The US Debt Ceiling Negotiations—or, if you prefer, Kabuki Theater Comes to Washington
Dire, ridiculous, and yet utterly predictable. This play comes to town every few years, with the last National Tour quality version being 2011. The outcome has always been the same: drama, wailing, rending of garments —and eventually a resolution by the adults in the room just before the bus drives over the edge. As an aside, the US government has defaulted in some fashion at least four times: 1862's Civil War "demand notes" default; 1933 and 1968 when the US defaulted on its promise to redeem gold bonds or silver certificates, respectively, for in-kind metal as previously promised; and President Nixon's 1971 decision to default on our obligation to redeem foreign-held dollars for gold as previously agreed to under the post-WW2 Bretton Woods Agreement.

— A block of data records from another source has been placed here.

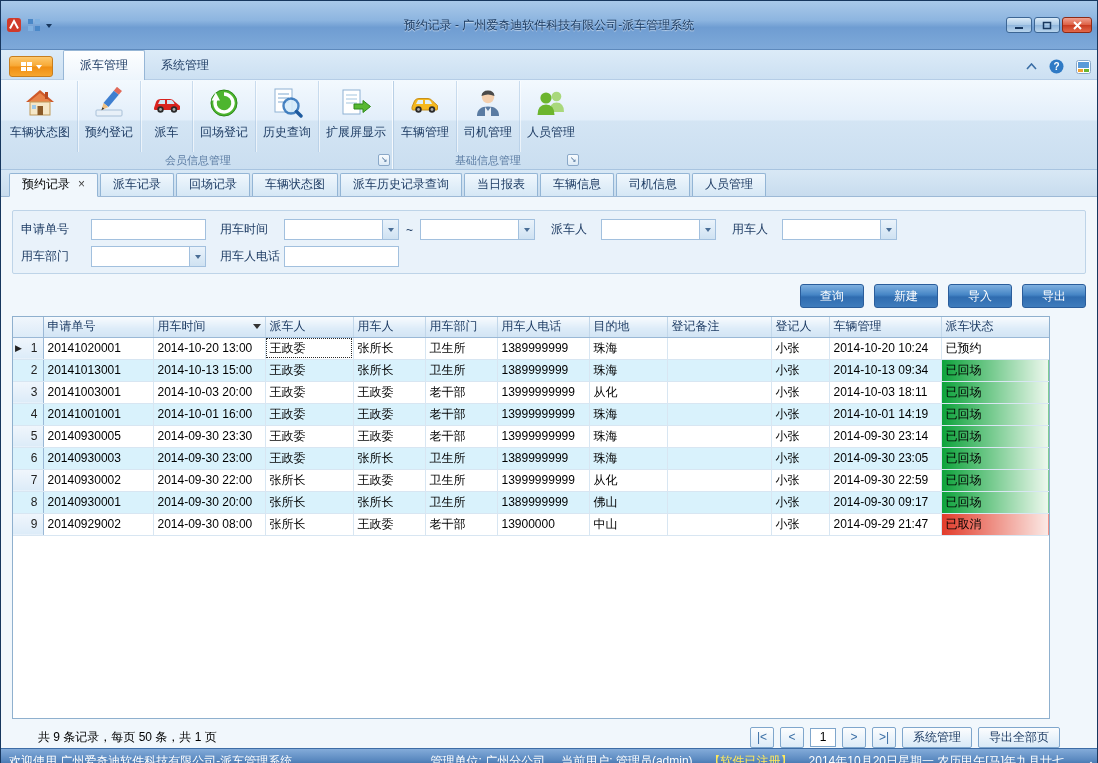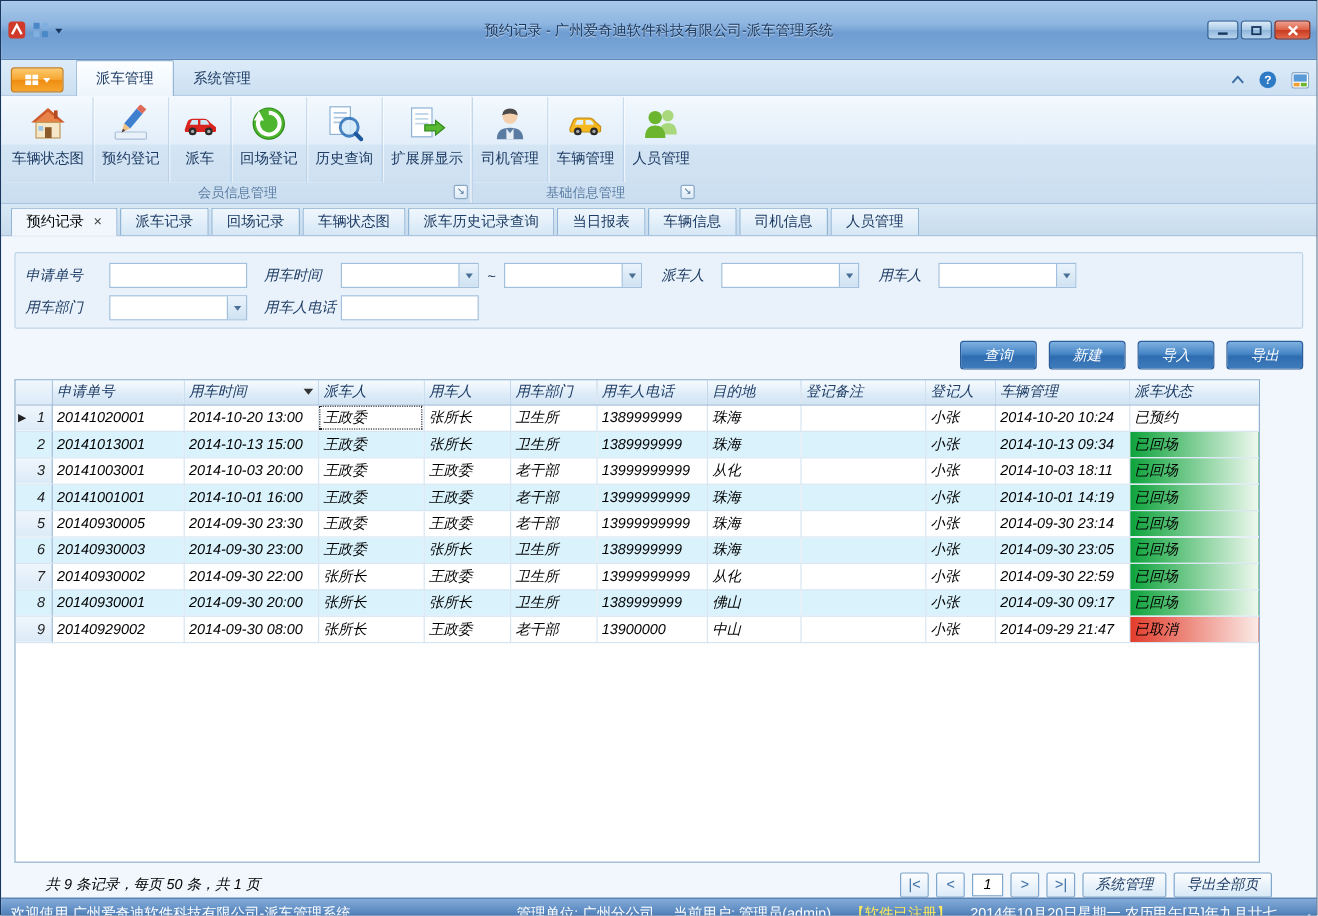--- a/index.html
+++ b/index.html
@@ -259,17 +259,6 @@
             <div class="ritem">
               <div class="ricon">
                 <svg width="32" height="32" viewBox="0 0 32 32">
-                  <path d="M5 29 Q5 19.5 16 19.5 Q27 19.5 27 29 Z" fill="#5a7ba2"></path>
-                  <path d="M13 20 L16 24 L19 20 L19 29 L13 29 Z" fill="#e8eef5"></path>
-                  <circle cx="16" cy="10" r="6.2" fill="#f3cfae"></circle>
-                  <path d="M9.5 9 Q10 3.5 16 3.5 Q22 3.5 22.5 9 Q19 7.5 16 7.5 Q13 7.5 9.5 9 Z" fill="#4a4a4a"></path>
-                </svg>
-              </div>
-              <div class="rlabel">司机管理</div>
-            </div>
-            <div class="ritem">
-              <div class="ricon">
-                <svg width="32" height="32" viewBox="0 0 32 32">
                   <path d="M3 20 L5.5 14 Q6.5 11.5 10 11.5 L19 11.5 Q22 11.5 24 14.5 L28.5 18.5 L28.5 22 Q28.5 23 27.5 23 L4 23 Q3 23 3 22 Z" fill="#f5b81e" stroke="#c8901a"></path>
                   <path d="M9 13 L14 13 L14 17 L7 17 Z" fill="#dff0fa"></path>
                   <path d="M16 13 L19.5 13 Q21.5 13 23 17 L16 17 Z" fill="#dff0fa"></path>
@@ -280,6 +269,17 @@
                 </svg>
               </div>
               <div class="rlabel">车辆管理</div>
+            </div>
+            <div class="ritem">
+              <div class="ricon">
+                <svg width="32" height="32" viewBox="0 0 32 32">
+                  <path d="M5 29 Q5 19.5 16 19.5 Q27 19.5 27 29 Z" fill="#5a7ba2"></path>
+                  <path d="M13 20 L16 24 L19 20 L19 29 L13 29 Z" fill="#e8eef5"></path>
+                  <circle cx="16" cy="10" r="6.2" fill="#f3cfae"></circle>
+                  <path d="M9.5 9 Q10 3.5 16 3.5 Q22 3.5 22.5 9 Q19 7.5 16 7.5 Q13 7.5 9.5 9 Z" fill="#4a4a4a"></path>
+                </svg>
+              </div>
+              <div class="rlabel">司机管理</div>
             </div>
             <div class="ritem">
               <div class="ricon">

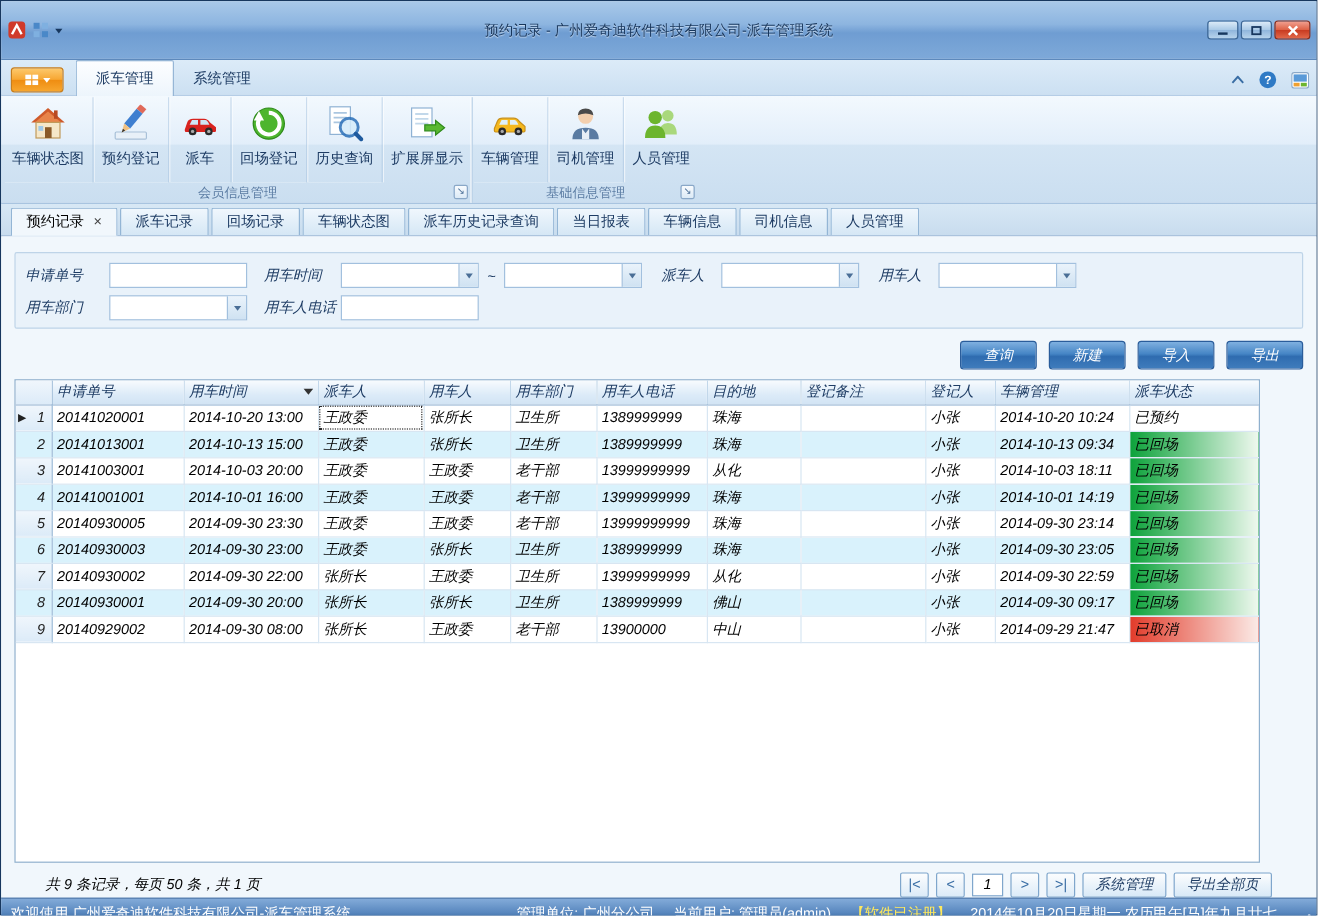--- a/index.html
+++ b/index.html
@@ -47,7 +47,7 @@
   .dtab .close-x { margin-left:8px; color:#444; }
 
   
-  .page { flex:1; background:#f1f7fc; padding:13px 11px 0; display:flex; flex-direction:column;font-style:italic; }
+  .page { flex:1; background:#f1f7fc; padding:13px 11px 0; display:flex; flex-direction:column; }
   .filterbox { height:64px; border:1px solid #bed4e8; border-radius:2px; background:#e9f2fa; padding:8px; display:flex; flex-direction:column; gap:6px; }
   .frow { display:flex; align-items:center; height:21px; }
   .flabel { color:#1e3c64; white-space:nowrap; }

Lastly, a Quick Update on the Pending Tax Law Proposal
Last month the House Ways and Means Committee released its proposed version of the American Families Plan, which contained numerous changes from the plan initially proposed by the Biden Administration. It remains to be seen what a final, passable bill might look like, but the Democrats are bitterly divided over what should be included and at what cost. I imagine the prospects for this bill are tied in at some level with the debt ceiling negotiations. While we wait for clarification, here is a summary of some of the key proposals that may affect our clients:
- Beginning in 2022, the top marginal income tax rate would return to the pre-Trump tax cut rate of 39.6% for single taxpayers with taxable income over $400,000 and married taxpayers over $450,000. This was scheduled to happen automatically beginning in 2026 with the currently legislated tax-rate sunset provisions.
- The unified estate and gift exemption may fall from today's $11.7M per person to about $6M per person, with no proposed change to the estate tax rate structure (40% for gifts or estates above those thresholds).
- Effective for transactions occurring on or after September 14th, 2021, a new top capital gains rate of 25%, up from 20%, for married taxpayers with income over $450,000 and singles over $400,000.
- Roth conversions of non-deductible/post-tax contributions to an IRA or a company retirement plan (so-called "backdoor Roth conversions") would no longer be allowed.
- Lastly, there would be an income limit for pre-tax Roth IRA conversions, with married taxpayers above $450,000 and singles above $400,000 no longer eligible for any Roth conversion.
On a positive note, the step-up in basis for assets inherited at death had been on the chopping block in the original proposal by the administration but looks likely to remain in place under the currently proposed legislation. Although these proposed changes are the result of negotiations between President Biden and the Democrat-controlled House, it remains to be seen what the final legislation will look like and when any proposed capital gains rate increase would ultimately be effective so stay tuned.
There are encouraging signs that the spread of the Delta variant is slowing, with national trends showing a decrease of about 20% in new cases and hospitalizations over the last 14 days and closer to a 30% decline over the previous 30 days. While I'm sure we all hoped we'd be mostly beyond COVID and its far-reaching impacts by now, there is good reason to be optimistic that the next six months will look much better than even the last six. In the meantime, I hope you are enjoying Fall weather wherever you are. I have long thought the eight weeks between mid-September and mid-November are the best two months weather-wise in Colorado, and this year is not disappointing.
As always, we sincerely appreciate the opportunity to be of service. Please let us know if there is anything we can help with.